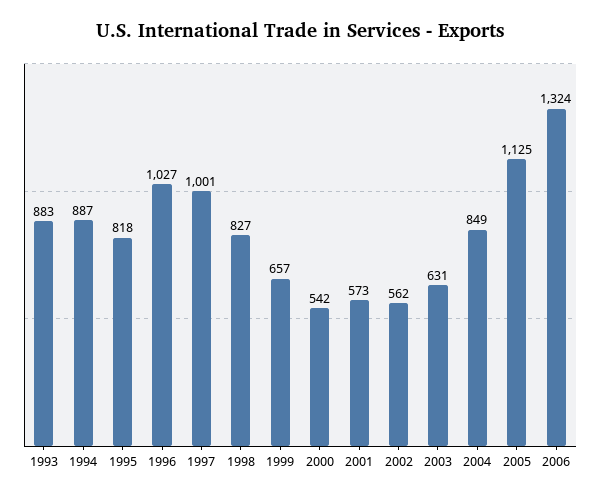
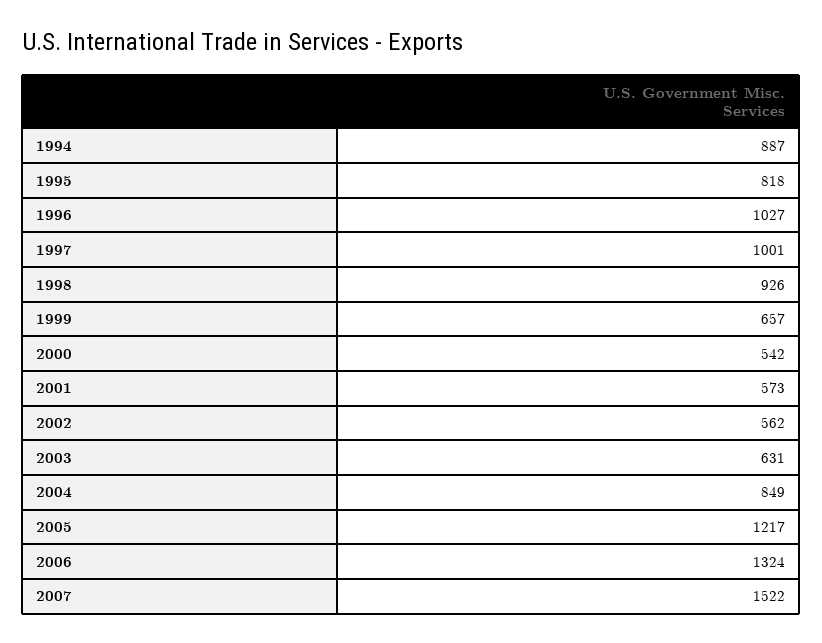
1993: 883 -> none
1998: 827 -> 926
2005: 1125 -> 1217
2007: none -> 1522

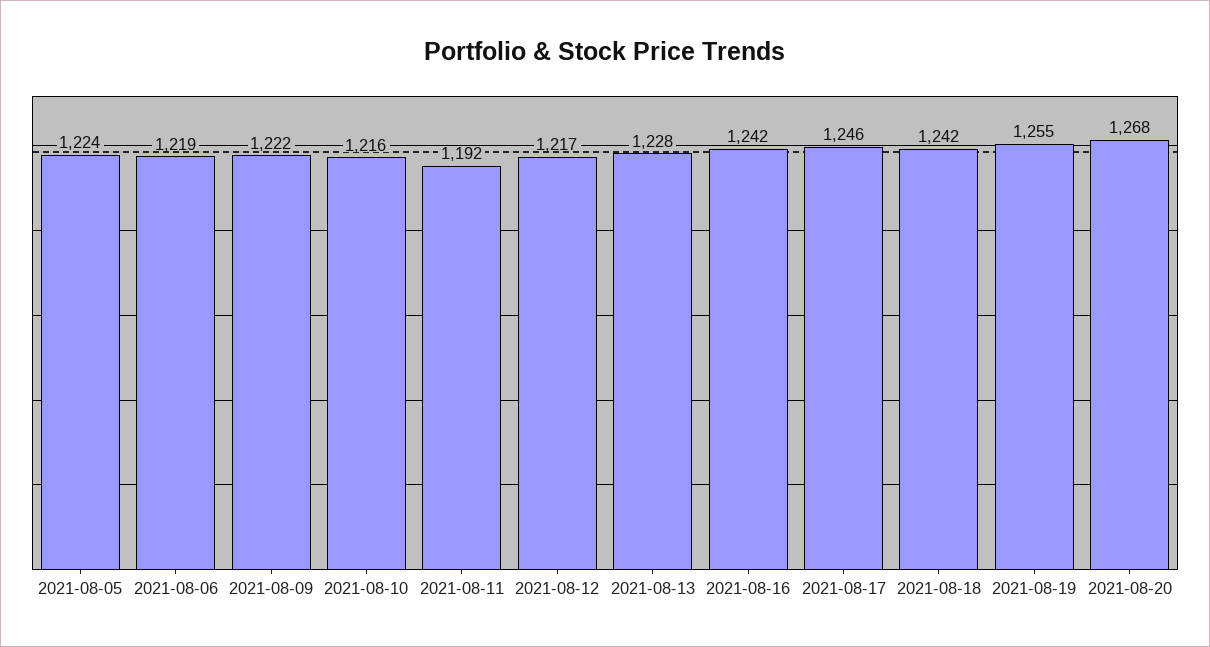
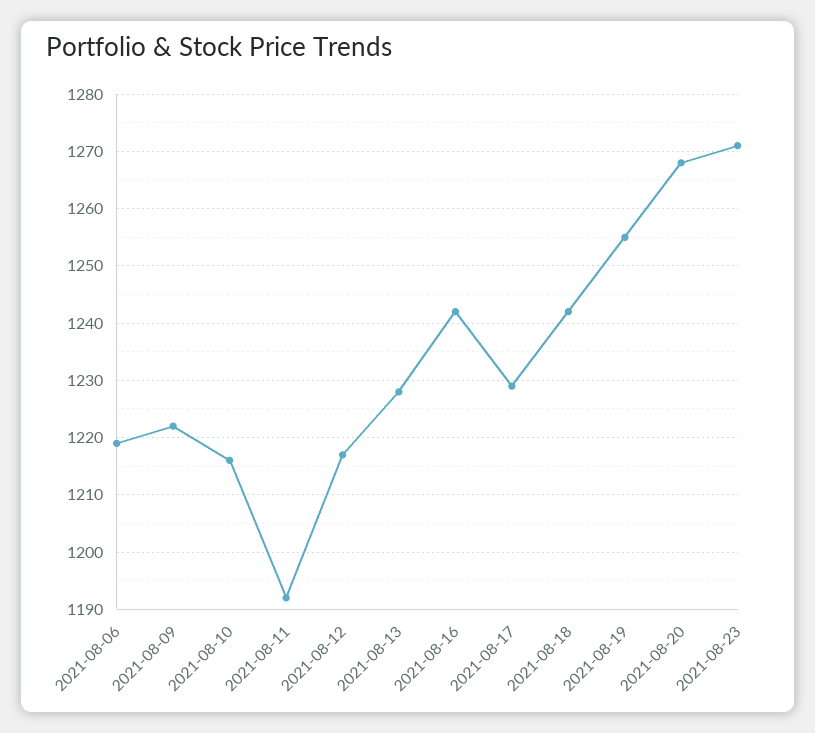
2021-08-05: 1224 -> none
2021-08-17: 1246 -> 1230
2021-08-23: none -> 1270

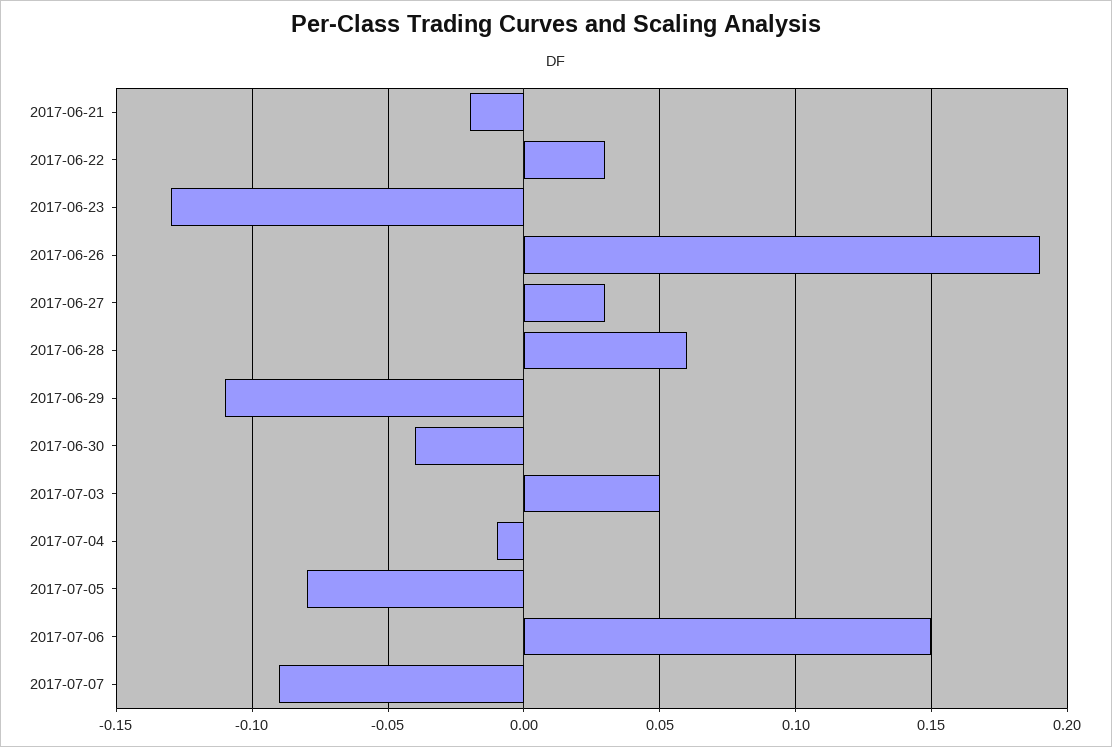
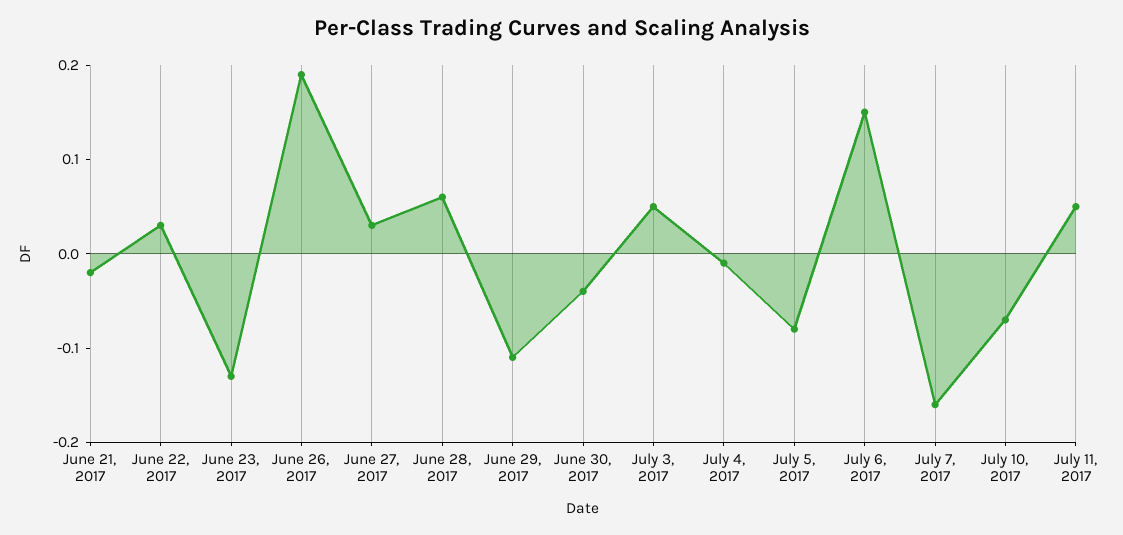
2017-07-07: -0.09 -> -0.16
July 10, 2017: none -> -0.07
July 11, 2017: none -> 0.05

******

Repeat the material above in full and exactly, omitting the pictures.

§ Answer to this problem:
1993: 883 -> none
1998: 827 -> 926
2005: 1125 -> 1217
2007: none -> 1522

2021-08-05: 1224 -> none
2021-08-17: 1246 -> 1230
2021-08-23: none -> 1270

2017-07-07: -0.09 -> -0.16
July 10, 2017: none -> -0.07
July 11, 2017: none -> 0.05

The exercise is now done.